The listed agent was Stuart Brady, owner of the Kirkwood Carwash. He said on July 28 that he’d found a buyer.

“The folks that won out in the bidding process are going to restore it and bring it back to life,” Brady said. “It’s under contract. We should close this Friday.”

Brady said the single story, 1,300 square foot house has been vacant for 23 years, and looks that way, too. He said half of the interested buyers wanted to restore it and half wanted to knock it down.

“If you walked through it, you’d wonder what is salvageable here,” Brady said.

Doug Wood has some experience with rescuing historic homes. He restored his residence on Howard Street, a home that dates back to 1894. He said the new buyers should look into tax credits to offset their costs, as Kirkwood is a designated historic neighborhood.

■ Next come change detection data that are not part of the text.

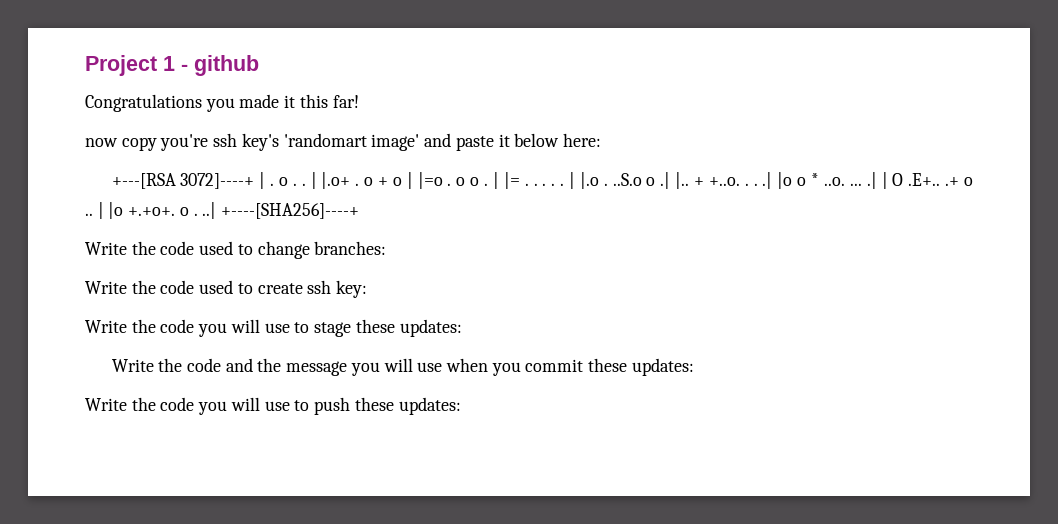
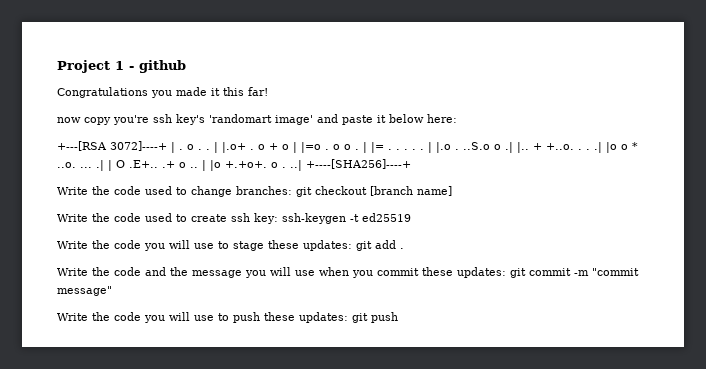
- Write the code used to change branches:
+ Write the code used to change branches: git checkout [branch name]
- Write the code used to create ssh key:
+ Write the code used to create ssh key: ssh-keygen -t ed25519
- Write the code you will use to stage these updates:
+ Write the code you will use to stage these updates: git add .
- Write the code and the message you will use when you commit these updates:
+ Write the code and the message you will use when you commit these updates: git commit -m "commit message"
- Write the code you will use to push these updates:
+ Write the code you will use to push these updates: git push

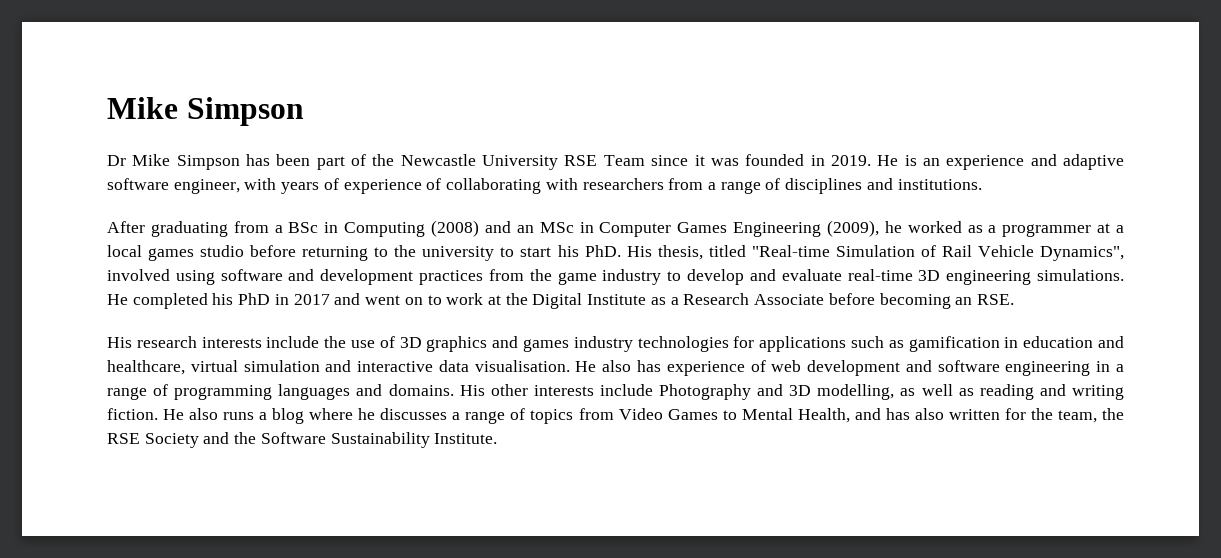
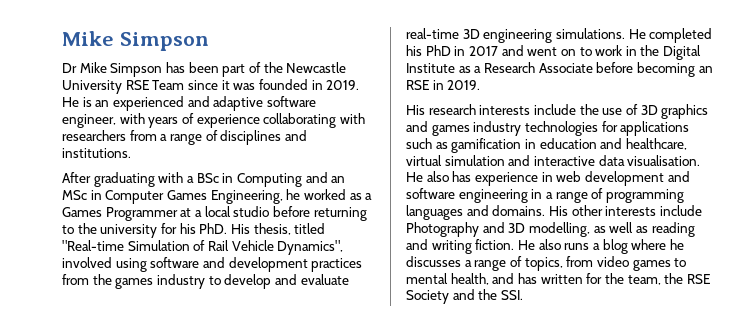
- He is an experience and adaptive software engineer, with years of experience of collaborating with researchers from a range of disciplines and institutions.
+ He is an experienced and adaptive software engineer, with years of experience collaborating with researchers from a range of disciplines and institutions.
- After graduating from a BSc in Computing (2008) and an MSc in Computer Games Engineering (2009), he worked as a programmer at a local games studio before returning to the university to start his PhD. His thesis, titled "Real-time Simulation of Rail Vehicle Dynamics", involved using software and development practices from the game industry to develop and evaluate real-time 3D engineering simulations.
+ After graduating with a BSc in Computing and an MSc in Computer Games Engineering, he worked as a Games Programmer at a local studio before returning to the university for his PhD. His thesis, titled "Real-time Simulation of Rail Vehicle Dynamics", involved using software and development practices from the games industry to develop and evaluate real-time 3D engineering simulations.
- He completed his PhD in 2017 and went on to work at the Digital Institute as a Research Associate before becoming an RSE.
+ He completed his PhD in 2017 and went on to work in the Digital Institute as a Research Associate before becoming an RSE in 2019.
- He also has experience of web development and software engineering in a range of programming languages and domains.
+ He also has experience in web development and software engineering in a range of programming languages and domains.
- He also runs a blog where he discusses a range of topics from Video Games to Mental Health, and has also written for the team, the RSE Society and the Software Sustainability Institute.
+ He also runs a blog where he discusses a range of topics, from video games to mental health, and has written for the team, the RSE Society and the SSI.

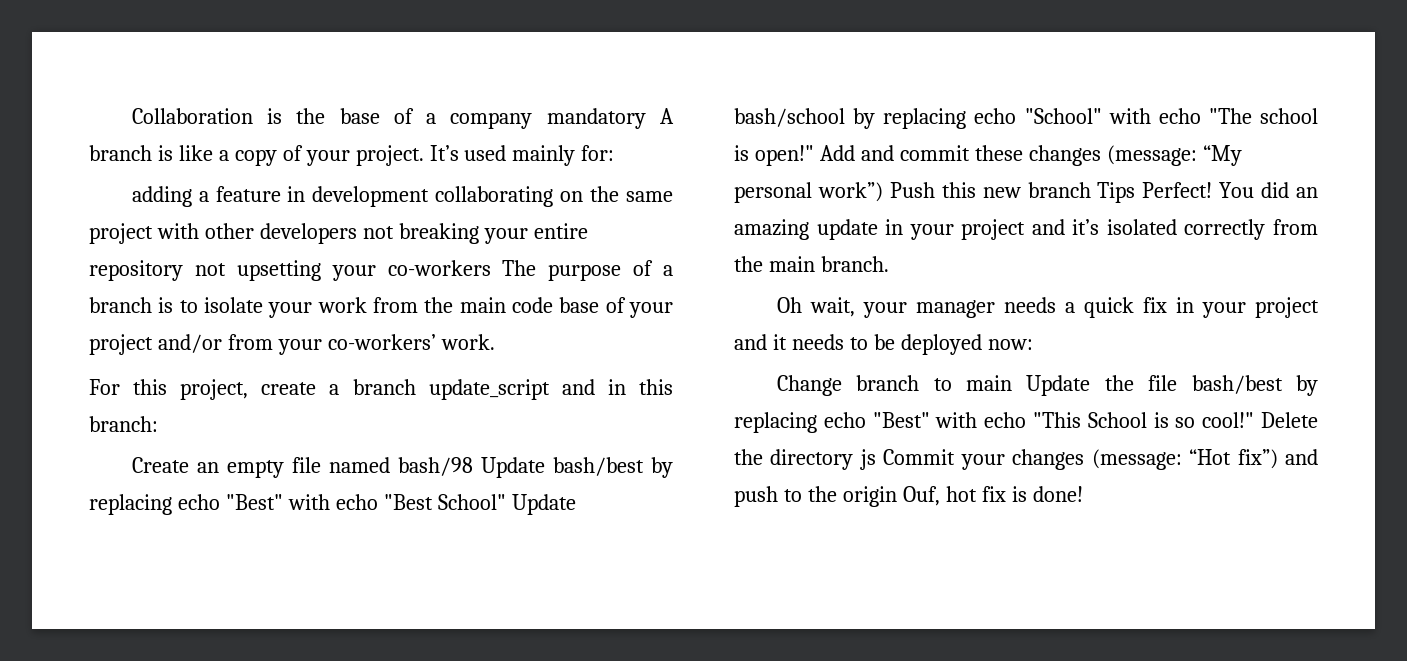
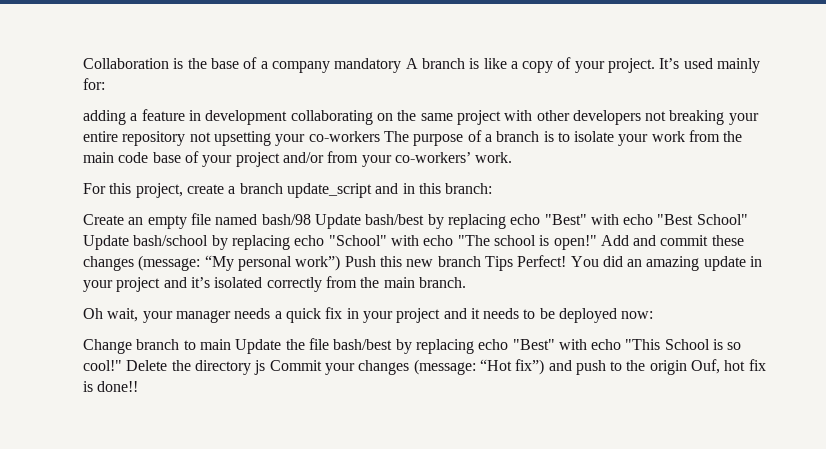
- Delete the directory js Commit your changes (message: “Hot fix”) and push to the origin Ouf, hot fix is done!
+ Delete the directory js Commit your changes (message: “Hot fix”) and push to the origin Ouf, hot fix is done!!

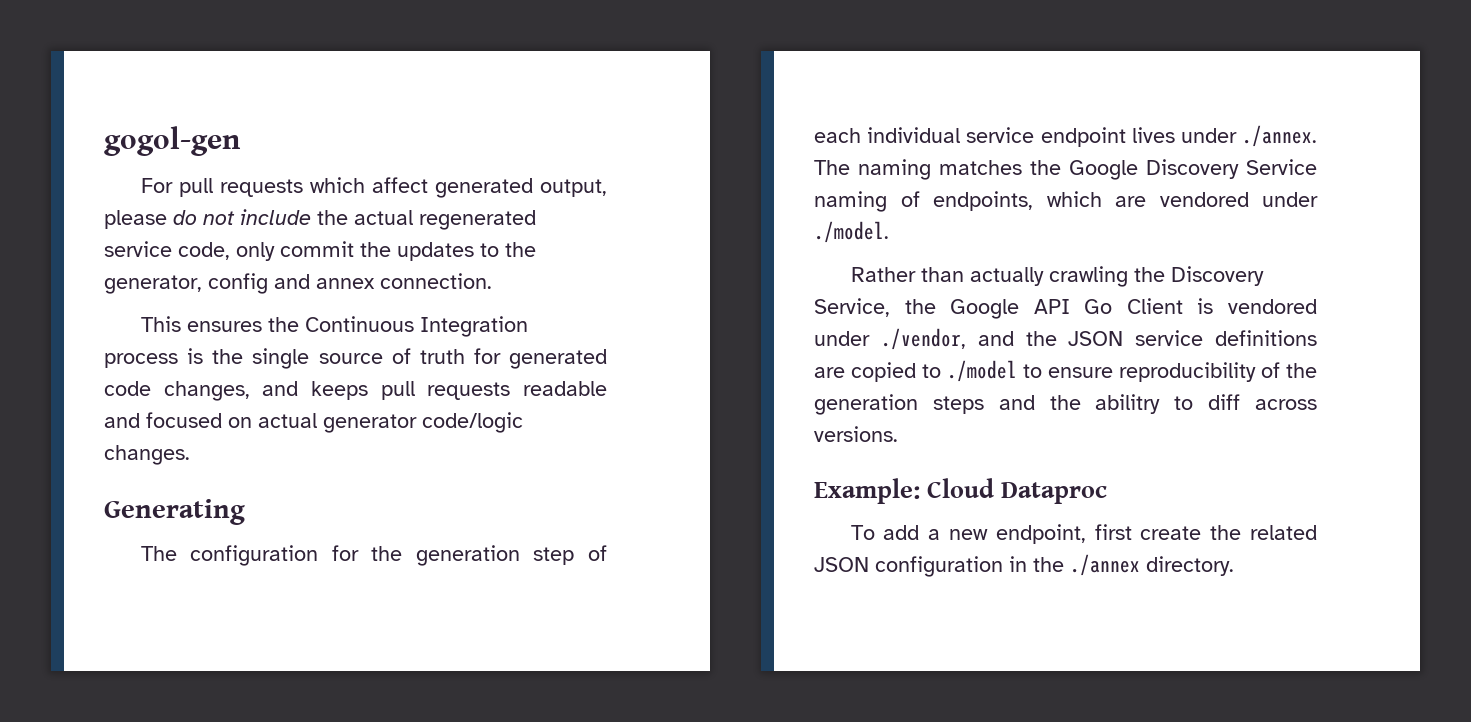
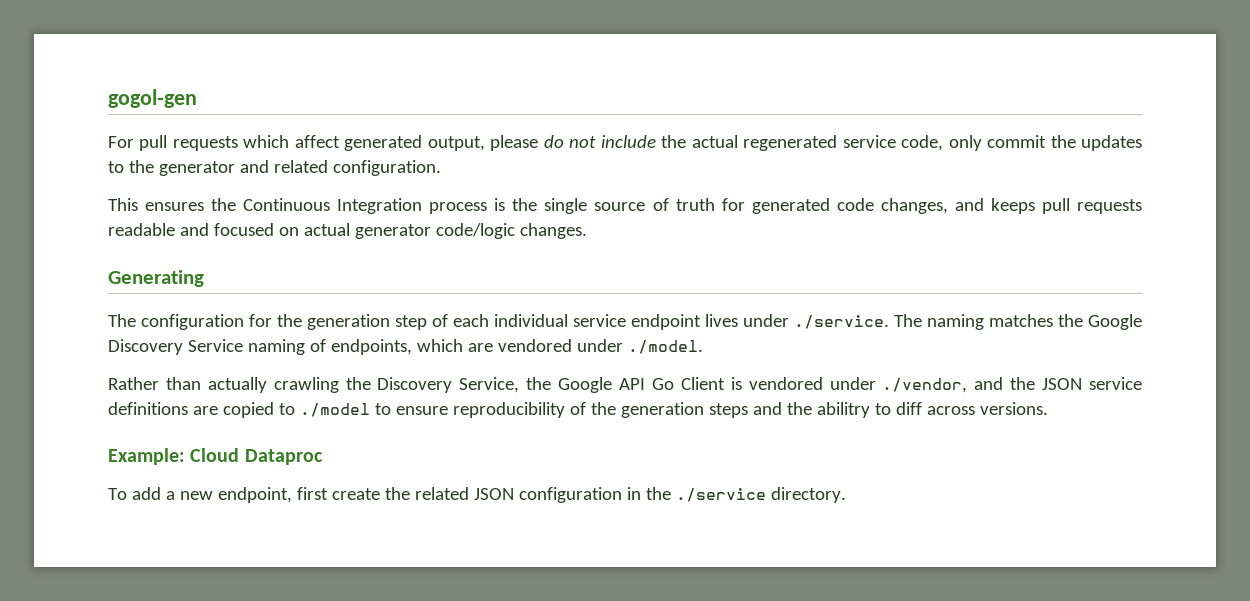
- For pull requests which affect generated output, please do not include the actual regenerated service code, only commit the updates to the generator, config and annex connection.
+ For pull requests which affect generated output, please do not include the actual regenerated service code, only commit the updates to the generator and related configuration.
- The configuration for the generation step of each individual service endpoint lives under ./annex. The naming matches the Google Discovery Service naming of endpoints, which are vendored under ./model.
+ The configuration for the generation step of each individual service endpoint lives under ./service. The naming matches the Google Discovery Service naming of endpoints, which are vendored under ./model.
- To add a new endpoint, first create the related JSON configuration in the ./annex directory.
+ To add a new endpoint, first create the related JSON configuration in the ./service directory.

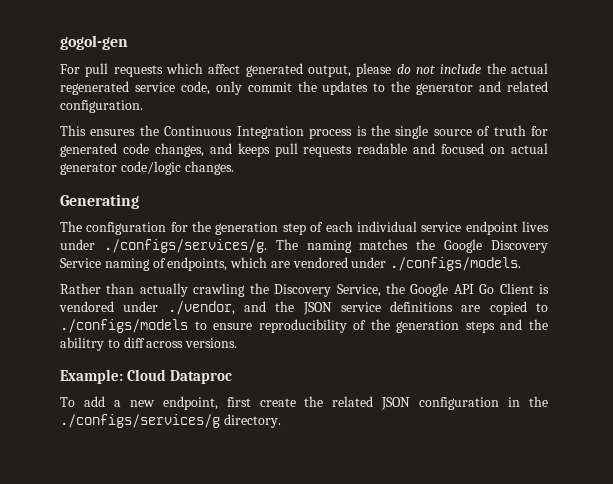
- The configuration for the generation step of each individual service endpoint lives under ./service. The naming matches the Google Discovery Service naming of endpoints, which are vendored under ./model.
+ The configuration for the generation step of each individual service endpoint lives under ./configs/services/g. The naming matches the Google Discovery Service naming of endpoints, which are vendored under ./configs/models.
- Rather than actually crawling the Discovery Service, the Google API Go Client is vendored under ./vendor, and the JSON service definitions are copied to ./model to ensure reproducibility of the generation steps and the abilitry to diff across versions.
+ Rather than actually crawling the Discovery Service, the Google API Go Client is vendored under ./vendor, and the JSON service definitions are copied to ./configs/models to ensure reproducibility of the generation steps and the abilitry to diff across versions.
- To add a new endpoint, first create the related JSON configuration in the ./service directory.
+ To add a new endpoint, first create the related JSON configuration in the ./configs/services/g directory.

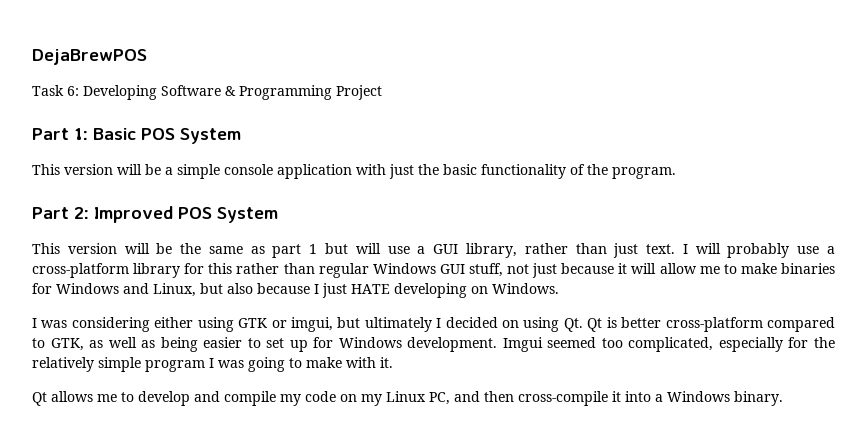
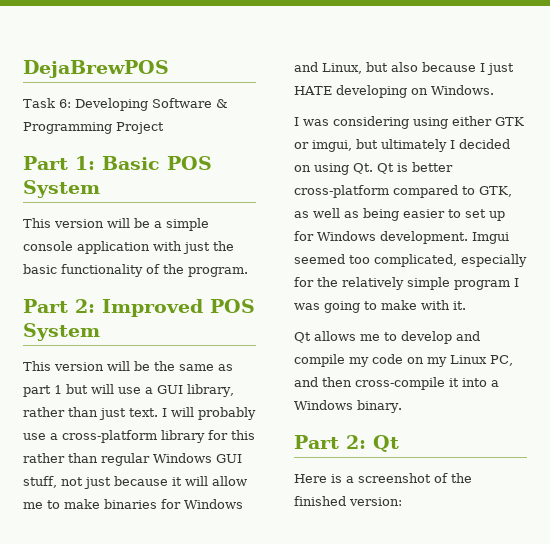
- I was considering either using GTK or imgui, but ultimately I decided on using Qt. Qt is better cross-platform compared to GTK, as well as being easier to set up for Windows development.
+ I was considering using either GTK or imgui, but ultimately I decided on using Qt. Qt is better cross-platform compared to GTK, as well as being easier to set up for Windows development.
+ Part 2: Qt
+ Here is a screenshot of the finished version:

“It’s really important to go through the state historical site and understand the tax credits that are available for the restoration of a house before you start work,” Wood said. “It takes a little bit of time to get the certification from the state. … Anyone who is doing a historic home is going to want to do it to a historic standard anyhow, so it’s not really a stretch.”

About Dan Whisenhunt

Dan Whisenhunt is editor and publisher of Decaturish.com. https://www.linkedin.com/in/danwhisenhunt

View all posts by Dan Whisenhunt

  • Chris Billingsley

    Thanks Dan. I think this is a beautiful house and if I were 21 again, single and full of energy and vision, I would buy this house as is and slowly fix it up. And after a few years of hard work, and I’m lucky enough to meet and marry someone who appreciates an old house, we would continue to make improvements, maybe adding a screened in porch in the back. Finally we would landscape the yard and add a picket fence. In our older years, we would sit on the front porch in the fall or spring, sipping a cocktail or beer, wave at the young passerby-ers and say, “How You Doin’?” and be thankful that we live in the greatest country in the world that allows so much freedom.
    And that’s the way I hope this goes but if not, and the cost of the renovation is too excessive due to termite damage, structural damage, or any other problem, then the new owner should be able to make the decision to tear it down and rebuild. The City of Decatur is considering a 90 day moratorium for all tear downs to allow the “community” time to offer other solutions. What will really happen is that a small group of activists will organize protests to force the homeowner to change their decision. And just like the recent tree ordinance debate in Decatur, that almost turned violent when zealots brought guns to prevent a tree removal on private property, the 90 day moratorium will accomplish nothing but further divide our town between the “Smart Growth” elites and homeowners. It should be opposed as well many of the other proposals in the United Development Ordinance.

    • underscorex

      or, you know, folks in a neighborhood of 1950s bungalows get completely bummed out when someone comes in, demolishes one, and puts up an architectural abortion that sticks out like a sore thumb. The stuff they put in to replace tear-downs is utterly lacking in charm or character. It’s about cramming the maximum available house onto the lot, with no consideration for the neighbors, the neighborhood, or aesthetics.

      • hubergal

        So….are you saying that only people with the exact same taste in architecture as you and existing homeowners should be allowed to own and renovate houses in Decatur?

  • Melissa

    I feel that it is not so much a liberal issue but more of a community thing. It’s one thing for people to buy a house then make changes or for people
    who have lived in a house to make changes but for builders who don’t or
    won’t have to live in the community. . . to come in and build the
    biggest house possible in order to make as much money as possible
    without understanding the needs or dynamics of the street or neighborhood is
    something else. For example, I know
    if taking down a tree will wreck my neighbors privacy or utility bill or
    if she wants me to because she’s afraid it will fall on her house and
    has been begging me. . . but a builder doesn’t. And doesn’t have to live
    with the consequences.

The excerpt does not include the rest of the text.